In the cuffdiff output file gene_exp.diff, sometime lots of genes ( both significant yes and significant no ) have 'Inf' or '-Inf' as log2(fold_change). If I leave them there and use them as a input of gene set enrichment analysis, clusterprofiler gseGO function constantly raises an error:

Error in if (maxP > -minP) { : missing value where TRUE/FALSE needed

If I remove the genes whose log2(fold_change) is 'Inf' or '-Inf' from input gseGO will work. But should they really be removed ? Or is there any better way to handle this situation ?

RNA-Seq clusterProﬁler cufflinks gseGO GSEA • 4.9k views

ADD COMMENT • link updated 6.2 years ago by garcia.nacho • 0 • written 6.5 years ago by yaotianran • 0

score 3 · Answer 1 · 2017-10-18

I'd recommend changing infinities to the corresponding maximum positive and negative finite values, may be multiplied by a constant > 1.

GSEA here is about weighted ranking: you can assign it whatever you like and it would be fine from the method's standpoint. However, when you remove some genes based on their rank (e.g. when you remove infinities), there statistics will get wrong.
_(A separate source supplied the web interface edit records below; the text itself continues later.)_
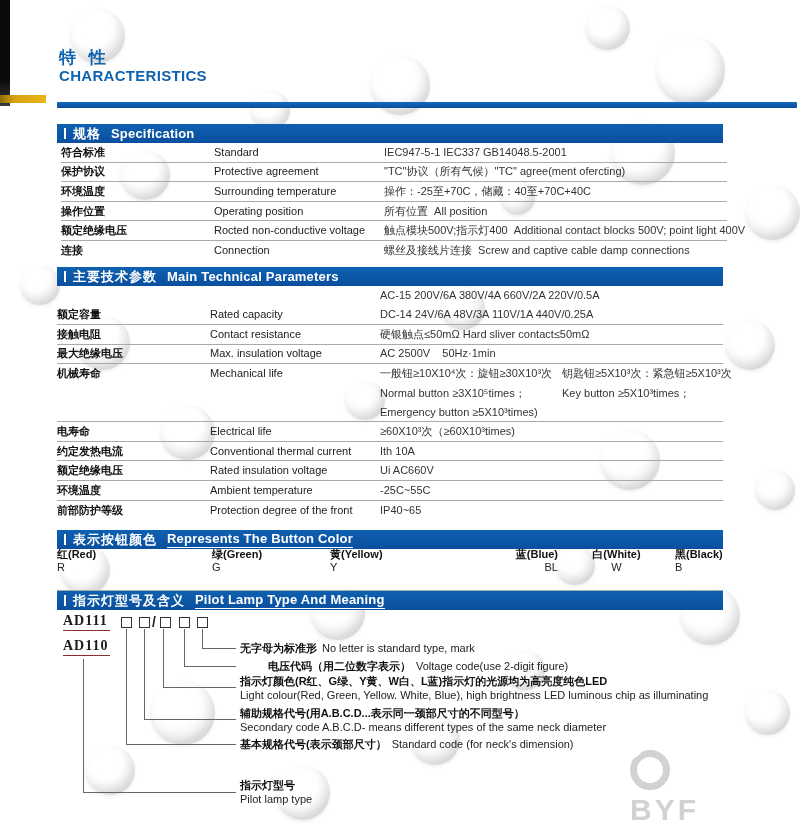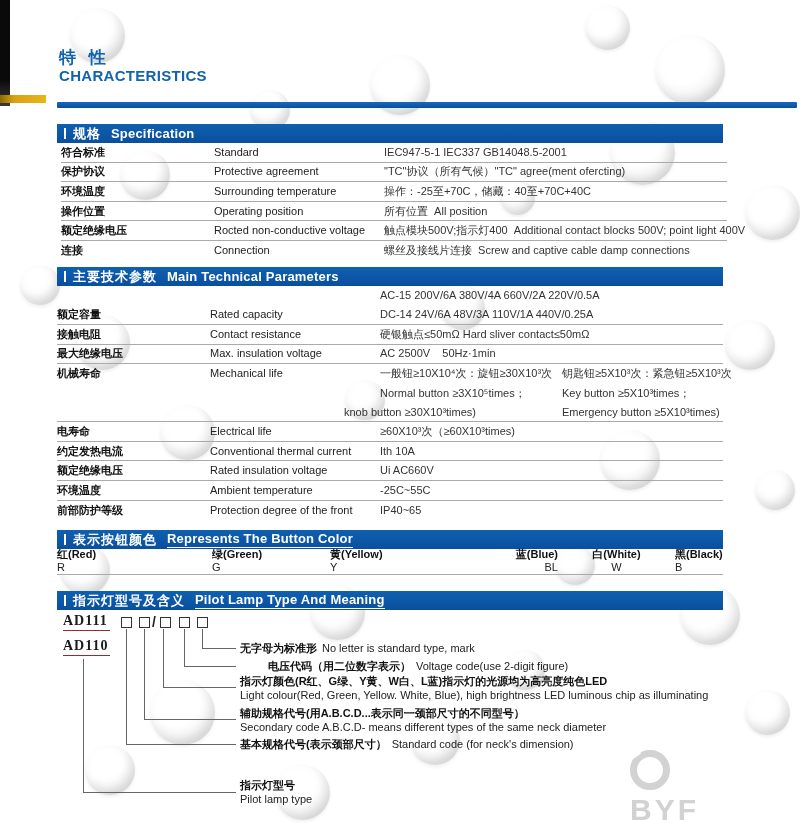--- a/index.html
+++ b/index.html
@@ -50,21 +50,21 @@
   .row-capacity{display:grid;grid-template-columns:153px 170px 1fr;height:39px;border-bottom:1px solid #aaa;box-sizing:border-box;}
   .row-capacity .lab{align-self:end;padding-bottom:3px;}
   .cap-vals{display:flex;flex-direction:column;justify-content:space-around;}
   .row-mech{display:grid;grid-template-columns:153px 170px 1fr;height:58px;border-bottom:1px solid #aaa;box-sizing:border-box;}
   .row-mech .lab{align-self:start;padding-top:3px;}
   .mech-grid{display:grid;grid-template-columns:182px 1fr;grid-auto-rows:19.3px;align-items:center;}
   .mech-grid .tc{white-space:nowrap;}
   .mech-indent{margin-left:-36px;}
 
   
-  .colors-row{position:absolute;left:0;top:548px;width:666px;display:flex;border-bottom:1px solid #aaa;padding-bottom:0;}
+  .colors-row{position:absolute;left:0;top:548px;width:666px;display:flex;border-bottom:1px solid #aaa;padding-bottom:16px;}
   .color-col{display:flex;flex-direction:column;}
   .cc-name{font-size:11px;font-weight:700;color:#111;line-height:13px;}
   .cc-code{font-size:11px;color:#222;line-height:13px;}
 
   
   .diagram{position:absolute;left:0;top:609px;width:740px;height:214px;}
   .model{position:absolute;left:6px;font-family:"Liberation Serif","DejaVu Serif",serif;font-size:14px;font-weight:700;letter-spacing:1px;color:#1a1a1a;border-bottom:1.5px solid #8b2f2f;padding:0 2px 1px 0;}
   .model-top{top:4px;}
   .model-bottom{top:29px;}
   .mbox{position:absolute;top:8px;width:11px;height:11px;border:1.5px solid #333;background:#fff;box-sizing:border-box;}
@@ -188,21 +188,20 @@
       <div class="tc val">AC 2500V&nbsp;&nbsp;&nbsp;&nbsp;50Hz·1min</div>
     </div>
     <div class="row-mech">
       <div class="tc cn lab">机械寿命</div>
       <div class="tc en lab">Mechanical life</div>
       <div class="mech-grid">
         <div class="tc val">一般钮≥10X10⁴次：旋钮≥30X10³次</div>
         <div class="tc val">钥匙钮≥5X10³次：紧急钮≥5X10³次</div>
         <div class="tc val">Normal button ≥3X10⁵times；</div>
         <div class="tc val">Key button ≥5X10³times；</div>
-        <div class="tc val mech-indent">knob button ≥30X10³times)</div>
         <div class="tc val">Emergency button ≥5X10³times)</div>
       </div>
     </div>
     <div class="trow">
       <div class="tc cn">电寿命</div>
       <div class="tc en">Electrical life</div>
       <div class="tc val">≥60X10³次（≥60X10³times)</div>
     </div>
     <div class="trow">
       <div class="tc cn">约定发热电流</div>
score 1 · Answer 2 · 2017-10-09

1

Entering edit mode

6.5 years ago

Kevin Blighe 87k

I do not see any problem in removing these. A log base 2 of nil (zero or nought) results in a negative infinity (-inf). We can probably debate all day about what 'negative infinity' actually means, but, for your purposes, I believe that these are best removed. It is a common practice in expression studies to 'clean' the dataset prior to final analysis by removing zero or low-count transcripts.

ADD COMMENT • link 6.5 years ago by Kevin Blighe 87k

0

Entering edit mode

Thanks for the suggestion. I also consulted with my colleagues. Still no consensus on the solutions. But I read the article from the guy that invented the GSEA ( 2005-Gene set enrichment analysis - A knowledge-based approach for interpreting genome-wide expression profiles ). It seems the fold change is only used for ranking the universal/background gene list. So what about replacing the 'Inf' and '-Inf' with some big numbers, say '99999' and '-99999' ?
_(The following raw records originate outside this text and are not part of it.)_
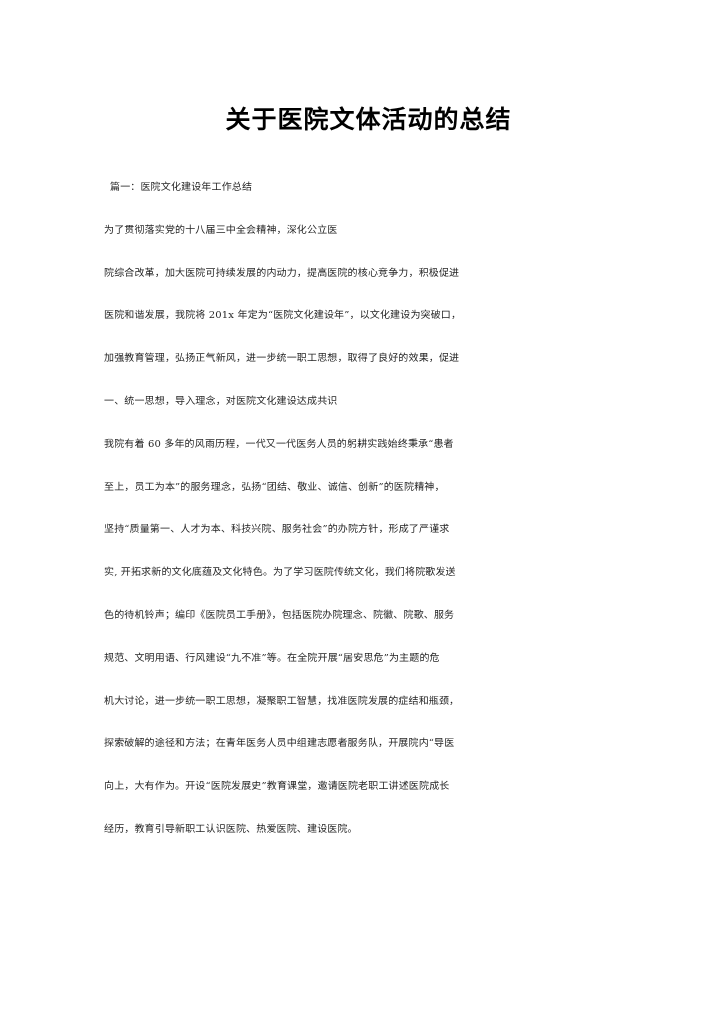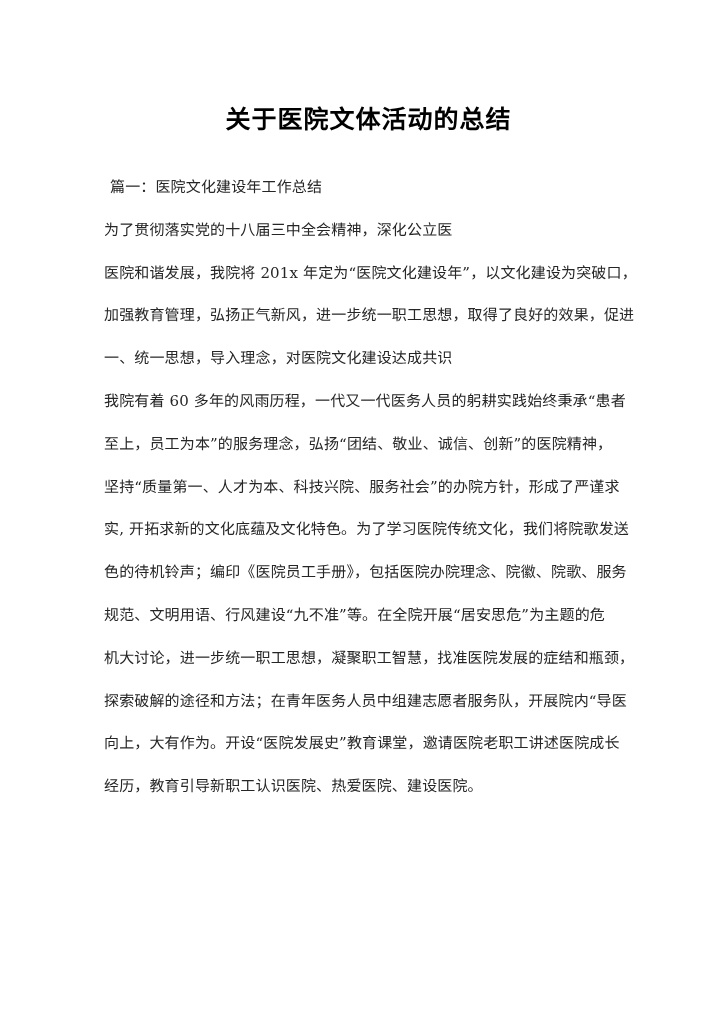--- a/index.html
+++ b/index.html
@@ -32,21 +32,21 @@
     color: #000000;
     line-height: 34px;
   }
   .body-block {
     position: absolute;
     top: 166px;
     left: 104px;
     width: 514px;
   }
   .line {
-    font-size: 15px;
+    font-size: 10px;
     line-height: 42.8px;
     color: #262626;
     white-space: nowrap;
     letter-spacing: 0.15px;
   }
   .line.indent {
     padding-left: 6px;
   }
 </style>
 </head>
@@ -54,20 +54,21 @@
 
 <div class="page">
 
   <h1 class="doc-title">关于医院文体活动的总结</h1>
 
   <div class="body-block">
 
     <div class="line indent">篇一：医院文化建设年工作总结</div>
 
     <div class="line">为了贯彻落实党的十八届三中全会精神，深化公立医</div>
+    <div class="line">院综合改革，加大医院可持续发展的内动力，提高医院的核心竞争力，积极促进</div>
     <div class="line">医院和谐发展，我院将 201x 年定为“医院文化建设年”，以文化建设为突破口，</div>
     <div class="line">加强教育管理，弘扬正气新风，进一步统一职工思想，取得了良好的效果，促进</div>
 
     <div class="line">一、统一思想，导入理念，对医院文化建设达成共识</div>
 
     <div class="line">我院有着 60 多年的风雨历程，一代又一代医务人员的躬耕实践始终秉承“患者</div>
     <div class="line">至上，员工为本”的服务理念，弘扬“团结、敬业、诚信、创新”的医院精神，</div>
     <div class="line">坚持“质量第一、人才为本、科技兴院、服务社会”的办院方针，形成了严谨求</div>
     <div class="line">实, 开拓求新的文化底蕴及文化特色。为了学习医院传统文化，我们将院歌发送</div>
     <div class="line">色的待机铃声；编印《医院员工手册》，包括医院办院理念、院徽、院歌、服务</div>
Nonetheless since I can't read the source code of clusterProfiler and cufflinks I will remove the 'Inf' and '-Inf' gene from GSEA input.

ADD REPLY • link 6.5 years ago by yaotianran • 0

1

Entering edit mode

Hey,

That is one approach, but normally you replace the infinities with half the lowest non-zero value. Other people 'impute' these numbers with the median value, which is only valid if you are aiming to do univariate analysis. For expression data, my view is that they should be recorded and then removed from the analysis.
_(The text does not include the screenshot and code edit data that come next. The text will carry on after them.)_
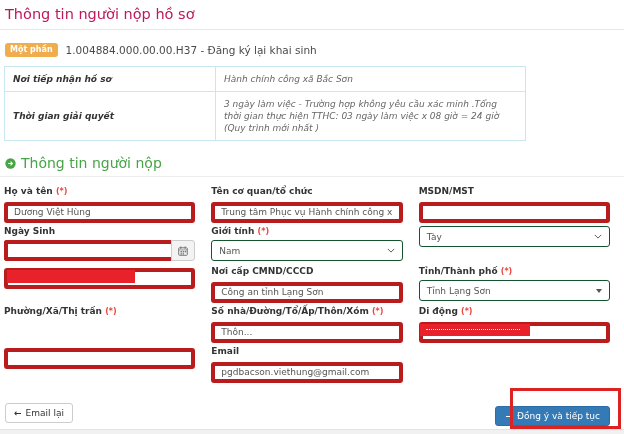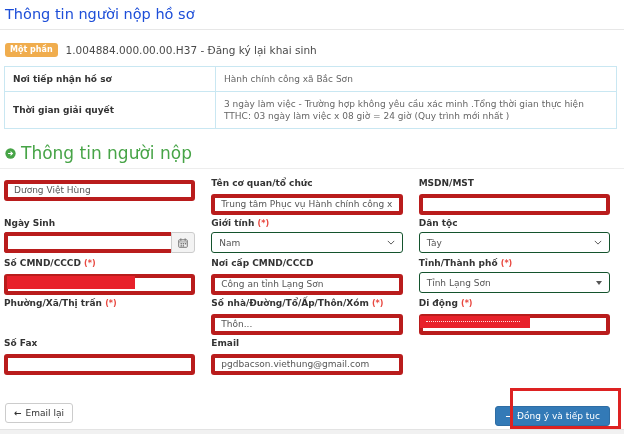--- a/index.html
+++ b/index.html
@@ -6,42 +6,42 @@
   html,body { background:#fff; }
   .page {
     position: relative;
     width: 624px; height: 434px;
     background: #fff;
     font-family: "DejaVu Sans", "Liberation Sans", sans-serif;
     color: #333;
     overflow: hidden;
   }
   .page-title {
-    font-size: 14.5px; font-weight: 400; color: #1d4ed8;
+    font-size: 14.5px; font-weight: 400; color: #be185d;
     padding: 6px 0 0 5px;
   }
   .divider { border-top: 1px solid #e7e7e7; margin-top: 7px; }
   .divider2 { border-top: 1px solid #ededed; margin-top: 5px; }
 
   .proc-row { display: flex; align-items: center; gap: 8px; margin: 13px 0 0 5px; }
   .badge {
     background: #f0ad4e; color: #fff; font-size: 8px; font-weight: bold;
     padding: 2px 5px; border-radius: 3px; line-height: 10px; white-space: nowrap; text-align: right;
   }
   .proc-name { font-size: 10.5px; color: #4a4a4a; }
 
-  table.info-table { border-collapse: collapse; margin: 9px 0 0 4px; width: 613px; }
+  table.info-table { border-collapse: collapse; margin: 9px 0 0 4px; width: 522px; font-style: italic; }
   .info-table td {
     border: 1px solid #c9e7f2; font-size: 9px; line-height: 12px;
     padding: 6px 8px; vertical-align: middle; color: #666;
   }
   .info-table td.lbl { width: 211px; font-weight: bold; color: #333; }
 
   .section-head { margin: 14px 0 0 5px; display: flex; align-items: center; gap: 5px; }
-  .section-head .txt { color: #47a447; font-size: 17px; font-weight: 400; }
+  .section-head .txt { color: #47a447; font-size: 14px; font-weight: 400; }
 
   .form-grid {
     display: grid; grid-template-columns: repeat(3, 1fr);
     column-gap: 16px; row-gap: 5px;
     margin: 9px 14px 0 4px;
   }
   .field label { display: block; font-size: 9px; font-weight: bold; color: #333; line-height: 11px; margin-bottom: 3px; }
   .req { color: #e8473f; font-weight: bold; font-size: 8px; }
   .ctrl { position: relative; height: 21px; }
   input.txt {
@@ -125,20 +125,21 @@
           <path d="M4.5 8h6M8 5.2L10.8 8 8 10.8" stroke="#fff" stroke-width="1.6" fill="none"></path>
         </svg>
     </span>
     <span class="txt">Thông tin người nộp</span>
   </div>
   <div class="divider2"></div>
 
   <div class="form-grid">
 
     <div class="field">
+      <label><span>Họ và tên</span> <span class="req">(*)</span></label>
       <div class="ctrl"><input class="txt" value="Dương Việt Hùng" style=""></div>
     </div>
     <div class="field">
       <label><span>Tên cơ quan/tổ chức</span> <span class="req"></span></label>
       <div class="ctrl"><input class="txt" value="Trung tâm Phục vụ Hành chính công xã Bắc Sơn" style=""></div>
     </div>
     <div class="field">
       <label><span>MSDN/MST</span> <span class="req"></span></label>
       <div class="ctrl"><input class="txt" value="" style=""></div>
     </div>
@@ -167,33 +168,31 @@
       <div class="ctrl select">
         <span>Nam</span>
         <span class="chev">
             <svg width="8" height="5" viewBox="0 0 10 6">
               <path d="M1 1l4 4 4-4" fill="none" stroke="#555" stroke-width="1.2"></path>
             </svg>
           </span>
       </div>
     </div>
     <div class="field">
-      <label><span>Dân tộc</span> <span class="req"></span></label>
       <div class="ctrl select">
         <span>Tày</span>
         <span class="chev">
             <svg width="8" height="5" viewBox="0 0 10 6">
               <path d="M1 1l4 4 4-4" fill="none" stroke="#555" stroke-width="1.2"></path>
             </svg>
           </span>
       </div>
     </div>
 
     <div class="field">
-      <label><span>Số CMND/CCCD</span> <span class="req">(*)</span></label>
       <div class="ctrl">
         <input class="txt" value="" style="">
         <div class="redact redact-id"></div>
       </div>
     </div>
     <div class="field">
       <label><span>Nơi cấp CMND/CCCD</span> <span class="req"></span></label>
       <div class="ctrl"><input class="txt" value="Công an tỉnh Lạng Sơn" style=""></div>
     </div>
 
@@ -213,21 +212,20 @@
     </div>
 
     <div class="field">
       <label><span>Di động</span> <span class="req">(*)</span></label>
       <div class="ctrl">
         <input class="txt" value="" style="">
         <div class="redact redact-mob"></div>
       </div>
     </div>
     <div class="field">
-      <label><span>Số Fax</span> <span class="req"></span></label>
       <div class="ctrl"><input class="txt" value="" style=""></div>
     </div>
     <div class="field">
       <label><span>Email</span> <span class="req"></span></label>
       <div class="ctrl"><input class="txt" value="pgdbacson.viethung@gmail.com" style=""></div>
     </div>
 
   </div>
 
   <div class="actions">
You will not find consensus on this issue. Even if you ask 2 statisticians on how best to deal with this type of problem, they'll give separate answers.

The conclusion, therefore, is to try them all. If your experimental set-up is solid and you have normalised correctly your data, then you should get more or less the same result.

Kevin

ADD REPLY • link 6.5 years ago by Kevin Blighe 87k

score 0 · Answer 3 · 2018-02-02

I would assume that the 0.00000 value means:

The real value is below the detection level (that is common for ChIP-Seq, I think)
The real value is an absolute 0 (like in 0 molecules of mRNA in the cell)

In both cases replacing the 0.000000 by 0.000001 (or adding 0.000001 to each value of whole dataset) doesn't look incorrect to me and you end up with non-infinite values.

I think that removing the infinite values is an incorrect approach: imagine that you have a huge effect that makes the values for one condition dropping below the detection levels (I'm currently working in a dataset like that) if you remove those values you could be missing part of the effect. Same applies for replacing those values by the median, although I think that that is even more incorrect since you are introducing noise in your data.

Anyway I have to say that I'm not a statistician.